Başbakan Davutoğlu ve diğer hükümet yetkilileri yaptıkları çeşitli konuşmalarda hazırlamakta oldukları “güvenlik paketi” ile ilgili sürekli iki temayı öne çıkardılar “kamu düzeni” ve “önleyici polislik”. Polis çalışanlar iyi bilir: Her iki kavram da polisin, iktidarını genişletme hamleleri yaptığı dönemlerde başvurduğu kavramlardır. Kamu düzenin bozucu unsurlar çoğalmaktadır ve bu unsurları önceden tespit edebilecek tek güç vardır: Polis!

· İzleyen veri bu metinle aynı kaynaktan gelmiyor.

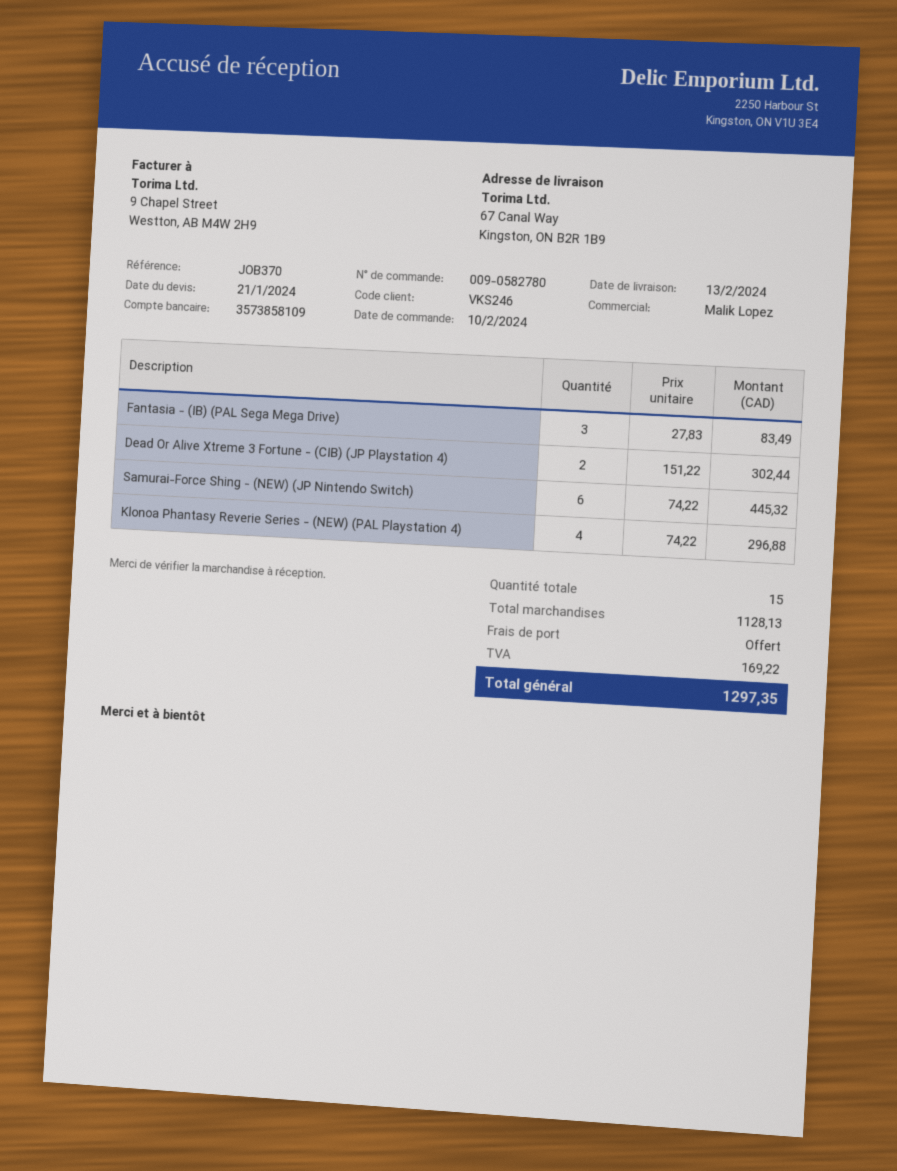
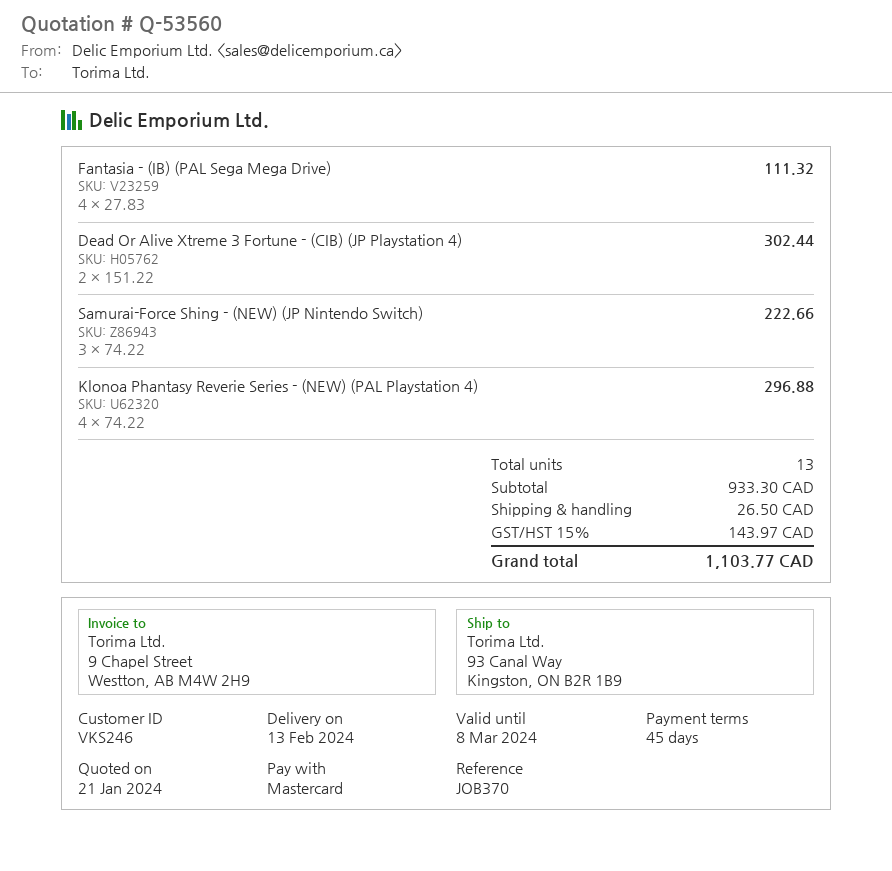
ship to: 67 Canal Way, Kingston, ON B2R 1B9 -> 93 Canal Way, Kingston, ON B2R 1B9
Fantasia - (IB) (PAL Sega Mega Drive): 3 x 27.83 = 83.49 -> 4 x 27.83 = 111.32
Samurai-Force Shing - (NEW) (JP Nintendo Switch): 6 x 74.22 = 445.32 -> 3 x 74.22 = 222.66
total quantity: 15 -> 13
subtotal: 1128.13 -> 933.30
shipping: 0.00 -> 26.50
tax: 169.22 -> 143.97
total: 1297.35 -> 1103.77

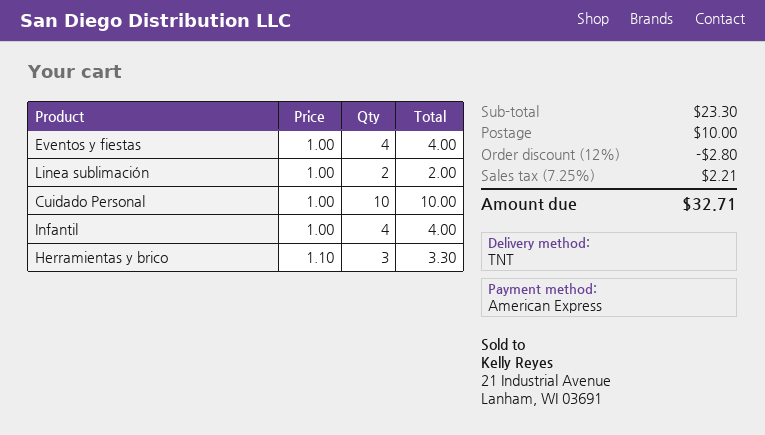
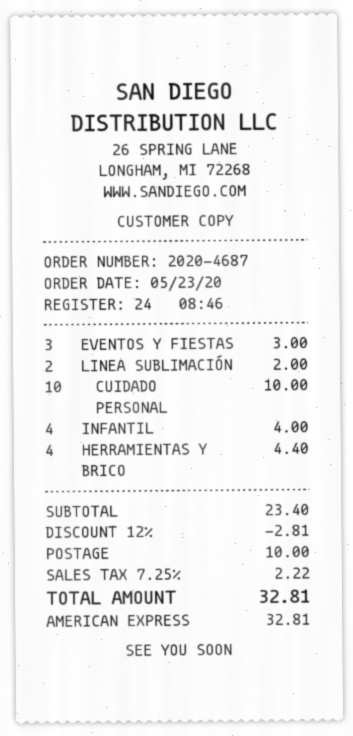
Eventos y fiestas: 4 for 4.00 -> 3 for 3.00
Herramientas y brico: 3 for 3.30 -> 4 for 4.40
subtotal: 23.30 -> 23.40
discount: 12% = 2.80 -> 12% = 2.81
tax: 7.25% = 2.21 -> 7.25% = 2.22
total: 32.71 -> 32.81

Doktrine göre kamu düzenini sağlamak için yargı yetersiz kalacaktır. O ancak, olay olduktan sonra duruma müdahale eder ve suçluyu cezalandırır. Oysa polisin görevi bizatihi suçun işlenmesini engellemektir. Yani, suç işlenmeden önce o suçu kimin/kimlerin işleyebileceğini önceden kestirmesi gerekir. Bu nedenle polis o kişi ve gruplar üzerinde bir denetim yetkisine sahip olmalıdır. Olmamış ama olacak olan (!) bir suç vardır ve polis o olmamış suçu “önleyecektir”. Suçla mücadeleyi sadece yargının alanı olarak tanımlarsak, der doktrin, sadece işlenmiş suçlarla mücadele etmiş oluruz. Oysa en az bunun kadar önemli olan unsur, kamu düzenini bozma potansiyeli taşıyan kişi, grup veya olayları önceden öngörerek onları önlemektir. Bunu başarabilmek için ise polisin, yargı mekanizmasında zorunlu kılınan ölçütlerden (somut kanıtlar v.s.) daha bağımsız hareket etmesi gerekmektedir. Zira suç henüz işlenmemiştir ki kanıtı olsun! Kimlerin suç işlemeye eğilimli olduğunu en iyi bilecek örgüt polistir ve kamu otoritesi eğer kamu düzeninin bozulmamasını istiyorsa polisin şüphelerine (“makul şüphe”!) güvenmek zorundadır. Dahası, kamu düzenini bozacak unsurlar önceden tahmin edilemediğinden ve bir kez ortaya çıktığında o anda müdahale edilmesi gerektiğinden polisin de adı konmamış bir cezalandırma yetkisi olması gerekir. Coplamaktan, gazlamaktan öldürmeye kadar uzanan bir cezalandırma yetkisi… “Önleyici polis” doktrini budur ve dünyanın her yerinde polis kendi örgütsel imkanlarını genişletmek ihtiyacı duyduğunda bir halkla ilişkiler stratejisi olarak bu doktrini öne çıkarır.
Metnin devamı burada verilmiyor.